[Start of Attachment]

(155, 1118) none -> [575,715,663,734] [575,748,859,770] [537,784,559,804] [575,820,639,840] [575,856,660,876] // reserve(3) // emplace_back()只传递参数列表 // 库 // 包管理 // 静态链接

[End of Attachment]
[Start of Attachment]

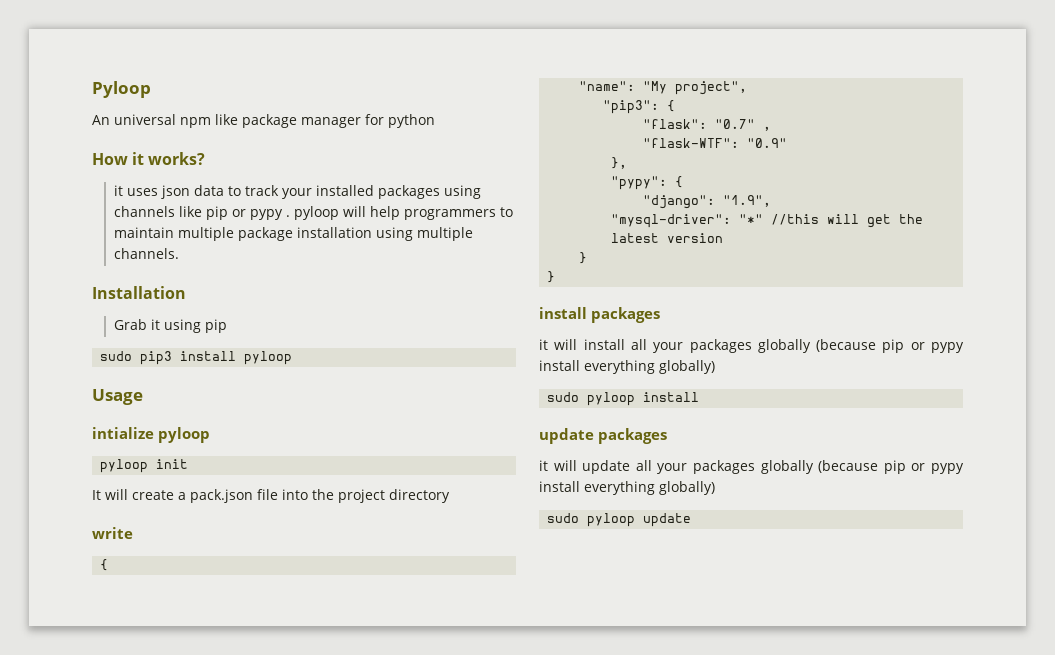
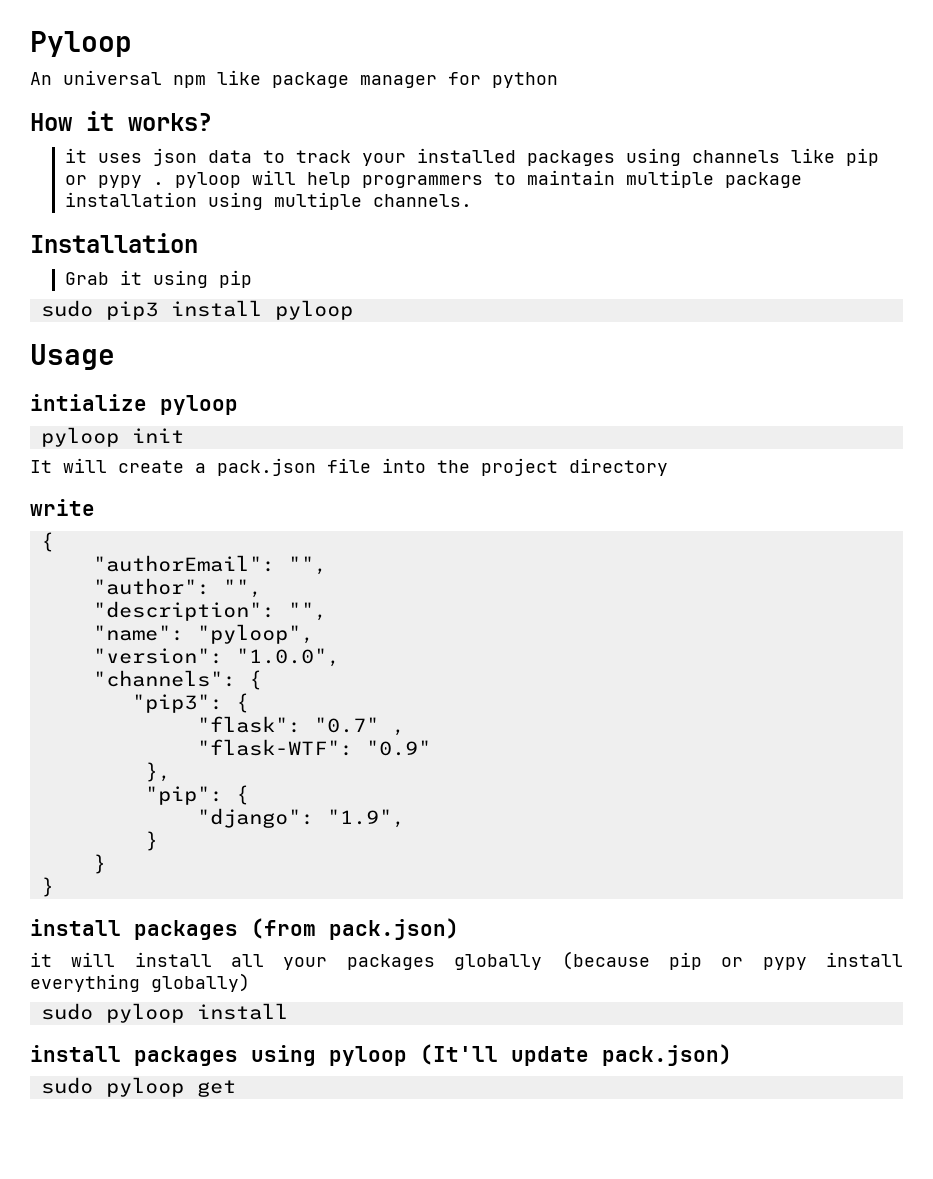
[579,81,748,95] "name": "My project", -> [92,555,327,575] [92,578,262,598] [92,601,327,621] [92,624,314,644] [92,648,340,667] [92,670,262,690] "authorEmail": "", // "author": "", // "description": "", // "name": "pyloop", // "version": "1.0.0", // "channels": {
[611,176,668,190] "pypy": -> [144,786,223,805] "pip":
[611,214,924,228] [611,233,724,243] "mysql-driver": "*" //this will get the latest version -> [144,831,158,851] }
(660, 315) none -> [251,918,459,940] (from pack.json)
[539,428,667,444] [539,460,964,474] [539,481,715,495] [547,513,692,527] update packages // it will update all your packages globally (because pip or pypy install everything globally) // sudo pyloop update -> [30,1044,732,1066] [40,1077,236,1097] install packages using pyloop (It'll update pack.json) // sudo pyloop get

[End of Attachment]

(Task directions): Given the records above, return exactly the lines starting at the line containing "-> [92,555,327,575] [92,578,262,598]" and ending at the line containing "[539,428,667,444] [539,460,964,474] [539,481,715,495]", including both.

(Answer for this exercise):
[579,81,748,95] "name": "My project", -> [92,555,327,575] [92,578,262,598] [92,601,327,621] [92,624,314,644] [92,648,340,667] [92,670,262,690] "authorEmail": "", // "author": "", // "description": "", // "name": "pyloop", // "version": "1.0.0", // "channels": {
[611,176,668,190] "pypy": -> [144,786,223,805] "pip":
[611,214,924,228] [611,233,724,243] "mysql-driver": "*" //this will get the latest version -> [144,831,158,851] }
(660, 315) none -> [251,918,459,940] (from pack.json)
[539,428,667,444] [539,460,964,474] [539,481,715,495] [547,513,692,527] update packages // it will update all your packages globally (because pip or pypy install everything globally) // sudo pyloop update -> [30,1044,732,1066] [40,1077,236,1097] install packages using pyloop (It'll update pack.json) // sudo pyloop get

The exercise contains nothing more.